__Exercise brief__.
What you return must match the records below exactly, apart from the omitted pictures.

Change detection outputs
● ● ●

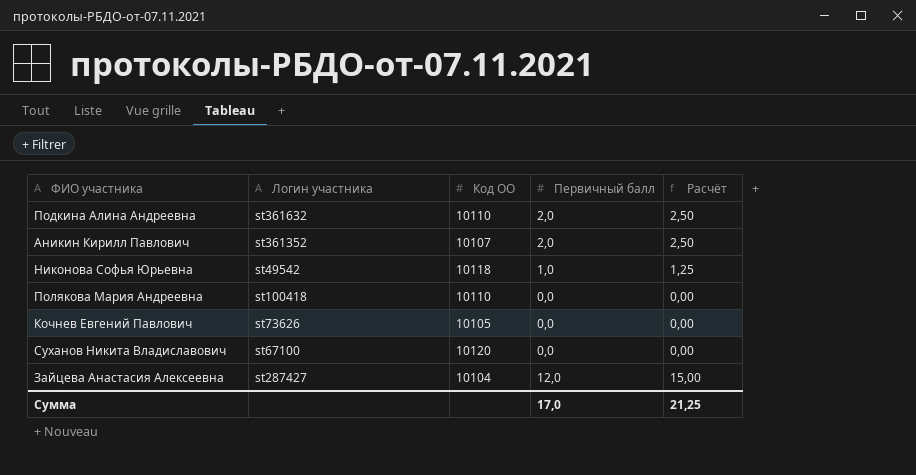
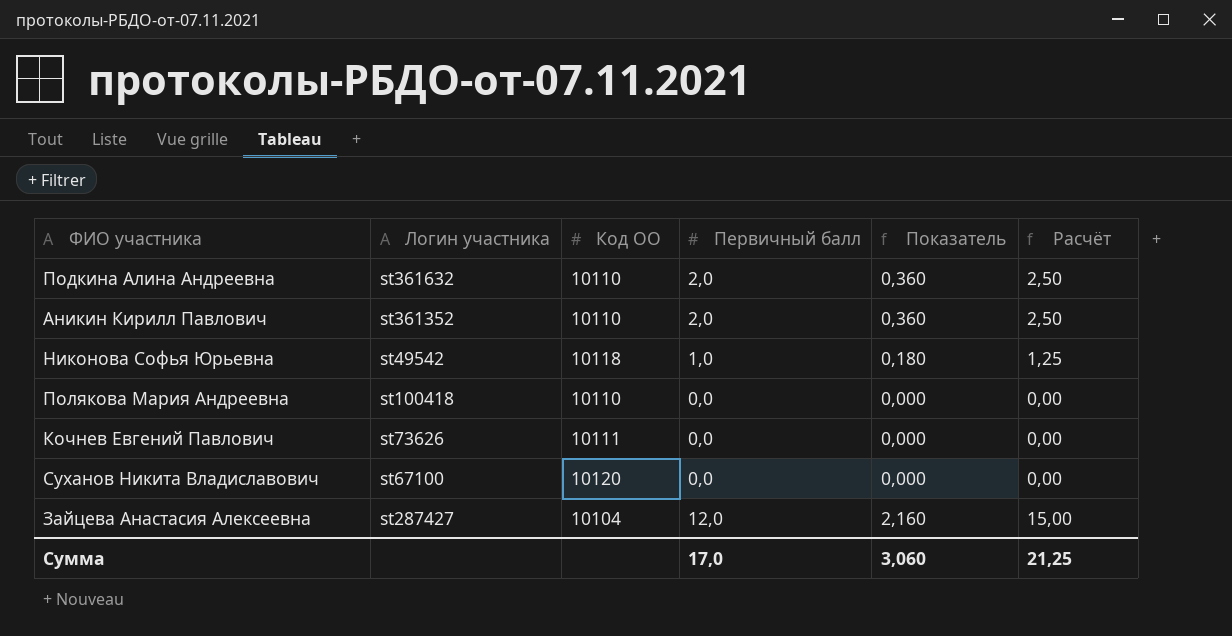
column Показатель | formula: none -> [Первичный балл] * 0,18
Аникин Кирилл Павлович | Код ОО: 10107 -> 10110
Кочнев Евгений Павлович | Код ОО: 10105 -> 10111

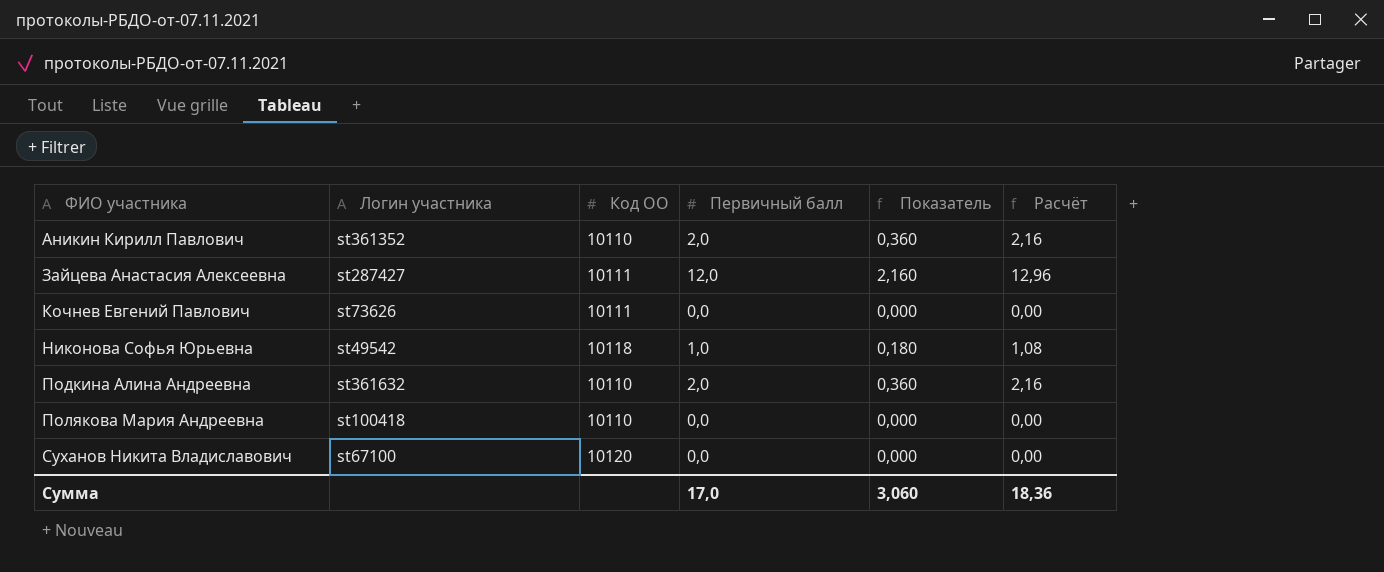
row order: none -> ФИО участника ascending
column Расчёт | formula: [Первичный балл] * 1,25 -> [Первичный балл] * 1,08
Зайцева Анастасия Алексеевна | Код ОО: 10104 -> 10111
Сумма | Расчёт: 21,25 -> 18,36

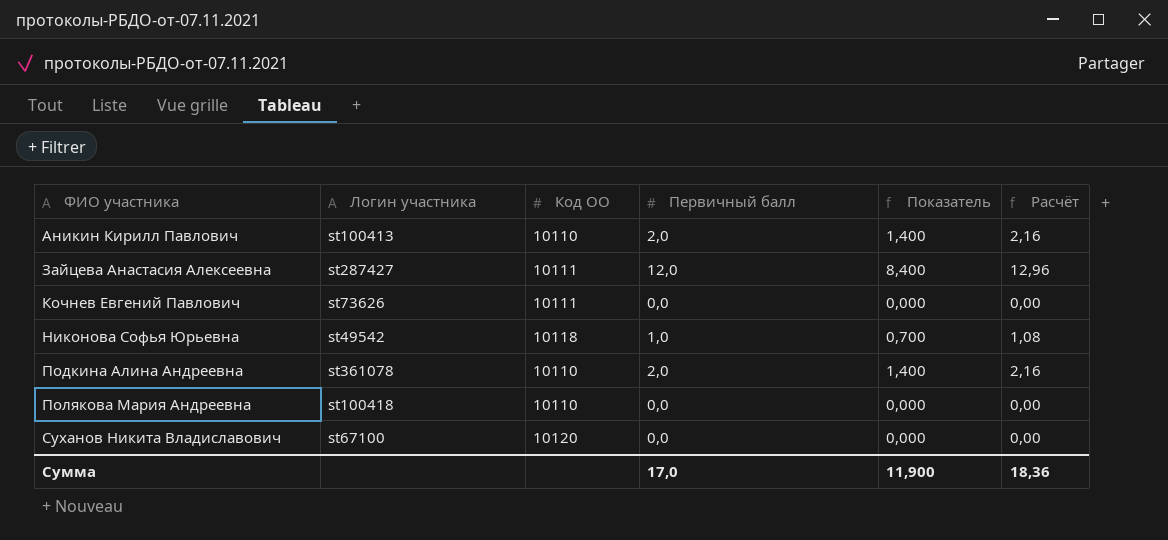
column Показатель | formula: [Первичный балл] * 0,18 -> [Первичный балл] * 0,7
Аникин Кирилл Павлович | Логин участника: st361352 -> st100413
Подкина Алина Андреевна | Логин участника: st361632 -> st361078
Сумма | Показатель: 3,060 -> 11,900

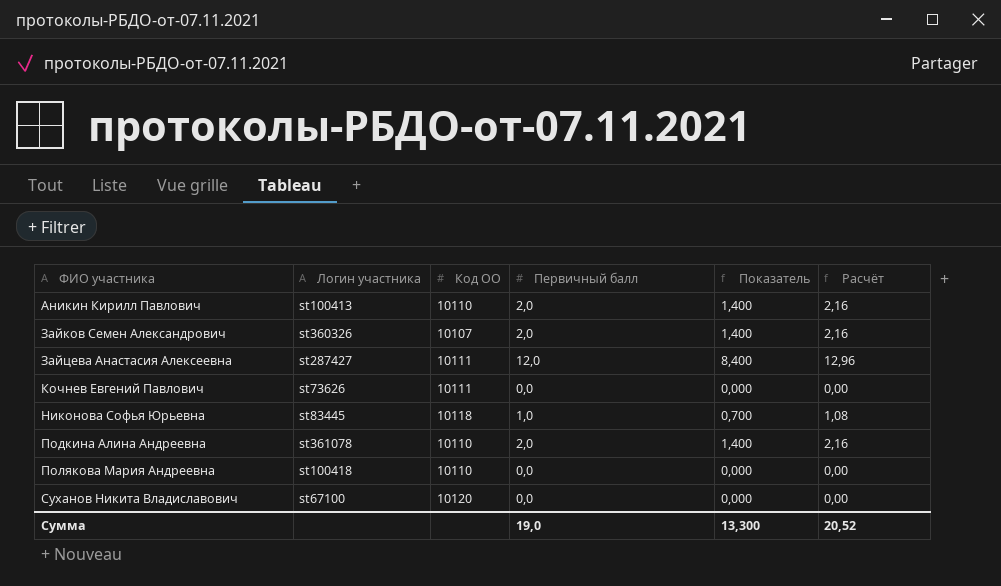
row Зайков Семен Александрович: none -> st360326 | 10107 | 2,0 | 1,400 | 2,16
Никонова Софья Юрьевна | Логин участника: st49542 -> st83445
Сумма | Первичный балл: 17,0 -> 19,0
Сумма | Показатель: 11,900 -> 13,300
Сумма | Расчёт: 18,36 -> 20,52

● ● ●

__Output for this exercise__.
column Показатель | formula: none -> [Первичный балл] * 0,18
Аникин Кирилл Павлович | Код ОО: 10107 -> 10110
Кочнев Евгений Павлович | Код ОО: 10105 -> 10111

row order: none -> ФИО участника ascending
column Расчёт | formula: [Первичный балл] * 1,25 -> [Первичный балл] * 1,08
Зайцева Анастасия Алексеевна | Код ОО: 10104 -> 10111
Сумма | Расчёт: 21,25 -> 18,36

column Показатель | formula: [Первичный балл] * 0,18 -> [Первичный балл] * 0,7
Аникин Кирилл Павлович | Логин участника: st361352 -> st100413
Подкина Алина Андреевна | Логин участника: st361632 -> st361078
Сумма | Показатель: 3,060 -> 11,900

row Зайков Семен Александрович: none -> st360326 | 10107 | 2,0 | 1,400 | 2,16
Никонова Софья Юрьевна | Логин участника: st49542 -> st83445
Сумма | Первичный балл: 17,0 -> 19,0
Сумма | Показатель: 11,900 -> 13,300
Сумма | Расчёт: 18,36 -> 20,52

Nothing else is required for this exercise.